DOLORE DEL PARTO:

UNA FUNZIONE PRECISA

Il dolore del parto non è un comune dolore e con gli altri tipi di dolore non ha quasi nulla in comune, ha caratteristiche del tutto peculiari in quanto insorge in un individuo perfettamente sano ed è limitato nel tempo, e mette in allarme il corpo che  produce fisiologicamente delle reazioni di difesa e delle sostanze ormonali endorfiniche che proteggono la donna dal dolore stesso.

Il dolore del travaglio quindi è associato alla funzione fisiologica della nascita, alla sopravvivenza individuale e di specie, mette in luce ciò che sta accadendo dentro di se, serve a far conoscere le parti forti di se e le risorse inaspettate che solo la reale esperienza di essersi sentite ai limiti delle proprie capacità può fare.

Il dolore legato alle contrazioni uterine, anche in fase prodromica, ha l’importante funzione biologica di segnalare l’inizio del travaglio; di permettere alla donna di accorgersi che la gravidanza è terminata; di essere il mezzo attraverso il quale la donna viene aiutata a separarsi dal bambino aprendosi, e di facilitare i processi di attaccamento dopo la nascita.

Paradossalmente si può affermare che il dolore del parto è per le donne : “uno strumento di controllo del proprio parto”, inteso come una “consapevolezza di ciò che accade dentro di se” e conseguentemente una sensazione di controllo, di potere e di forza personale percepiti dalla donna.

Il dolore in travaglio di parto è causato dalle contrazioni uterine, dalla dilatazione cervicale e nelle ultime fasi del primo stadio e durante il secondo stadio dalla distensione di vagina, vulva e perineo.

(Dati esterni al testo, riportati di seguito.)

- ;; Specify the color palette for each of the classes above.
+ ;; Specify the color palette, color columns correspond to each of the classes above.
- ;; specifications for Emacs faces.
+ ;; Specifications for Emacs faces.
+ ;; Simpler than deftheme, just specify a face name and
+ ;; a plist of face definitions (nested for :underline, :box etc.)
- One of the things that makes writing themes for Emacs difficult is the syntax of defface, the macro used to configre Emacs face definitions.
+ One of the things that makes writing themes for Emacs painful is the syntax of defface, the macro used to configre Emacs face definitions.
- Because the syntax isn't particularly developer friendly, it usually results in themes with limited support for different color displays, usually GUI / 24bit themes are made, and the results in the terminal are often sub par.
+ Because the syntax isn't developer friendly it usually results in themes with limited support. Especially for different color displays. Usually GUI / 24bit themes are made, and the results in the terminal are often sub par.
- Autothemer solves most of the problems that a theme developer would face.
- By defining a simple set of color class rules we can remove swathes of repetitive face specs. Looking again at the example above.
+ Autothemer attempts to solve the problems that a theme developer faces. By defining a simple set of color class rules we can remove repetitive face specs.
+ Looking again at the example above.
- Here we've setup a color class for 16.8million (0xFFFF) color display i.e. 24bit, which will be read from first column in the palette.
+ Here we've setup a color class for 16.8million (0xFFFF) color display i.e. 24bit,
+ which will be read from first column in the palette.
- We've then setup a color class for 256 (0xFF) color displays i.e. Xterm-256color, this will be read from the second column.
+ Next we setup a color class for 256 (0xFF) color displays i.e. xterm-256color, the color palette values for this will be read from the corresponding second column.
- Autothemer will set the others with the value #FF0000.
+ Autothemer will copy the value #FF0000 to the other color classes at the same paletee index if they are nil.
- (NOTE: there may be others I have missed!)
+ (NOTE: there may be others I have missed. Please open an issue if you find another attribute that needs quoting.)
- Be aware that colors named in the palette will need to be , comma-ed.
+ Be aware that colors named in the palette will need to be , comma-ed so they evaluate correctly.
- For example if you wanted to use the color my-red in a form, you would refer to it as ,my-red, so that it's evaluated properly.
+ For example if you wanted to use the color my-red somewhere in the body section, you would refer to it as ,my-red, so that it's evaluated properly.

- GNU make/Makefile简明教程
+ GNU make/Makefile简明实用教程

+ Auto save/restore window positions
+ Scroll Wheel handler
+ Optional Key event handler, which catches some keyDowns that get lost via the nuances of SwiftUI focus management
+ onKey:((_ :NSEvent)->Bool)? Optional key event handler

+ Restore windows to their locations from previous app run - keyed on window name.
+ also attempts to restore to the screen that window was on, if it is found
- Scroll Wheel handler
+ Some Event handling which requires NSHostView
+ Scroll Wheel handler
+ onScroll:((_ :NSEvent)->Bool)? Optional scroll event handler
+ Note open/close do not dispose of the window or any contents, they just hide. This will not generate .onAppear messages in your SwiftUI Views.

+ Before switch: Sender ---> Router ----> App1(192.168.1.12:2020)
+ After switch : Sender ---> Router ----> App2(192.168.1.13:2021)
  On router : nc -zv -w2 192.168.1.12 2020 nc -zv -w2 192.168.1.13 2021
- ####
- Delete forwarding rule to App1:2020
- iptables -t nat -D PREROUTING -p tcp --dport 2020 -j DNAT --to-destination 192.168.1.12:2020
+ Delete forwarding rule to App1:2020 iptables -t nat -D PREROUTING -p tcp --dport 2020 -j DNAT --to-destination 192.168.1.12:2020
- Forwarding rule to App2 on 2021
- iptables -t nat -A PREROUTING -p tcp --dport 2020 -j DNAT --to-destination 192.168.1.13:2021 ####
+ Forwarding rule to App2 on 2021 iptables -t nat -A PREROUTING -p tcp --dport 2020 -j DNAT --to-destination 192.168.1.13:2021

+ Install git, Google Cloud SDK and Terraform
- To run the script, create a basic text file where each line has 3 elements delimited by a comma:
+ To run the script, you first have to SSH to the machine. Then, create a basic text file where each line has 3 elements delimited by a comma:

Inoltre, esso è accompagnato da un’intensa reazione emozionale (ansietà, preoccupazione, sensazione di morte imminente) e da sintomi vegetativi (nausea, vomito, brivido, sudorazione, bradi o tachicardia).

La liberazione di beta-endorfine, dette anche oppiacei naturali, accresce in accordo con lo stress fisiologico e psicologico, innalza la soglia del dolore e aumenta le possibilità che la donna entri in uno stato di coscienza particolare in cui prendono il sopravvento comportamenti istintivi.

Questi comportamenti la portano ad assumere posizioni e a sperimentare movimenti che facilitano la progressione del travaglio. Dopo il parto l’alto livello di endorfine, sia nella madre sia nel neonato, permette di acuire la sensibilità al contatto reciproco, facilitando l’innamoramento fra i due;  per cui la sua mancata liberazione potrebbe interferire nello svolgersi della relazione iniziale tra madre e bambino.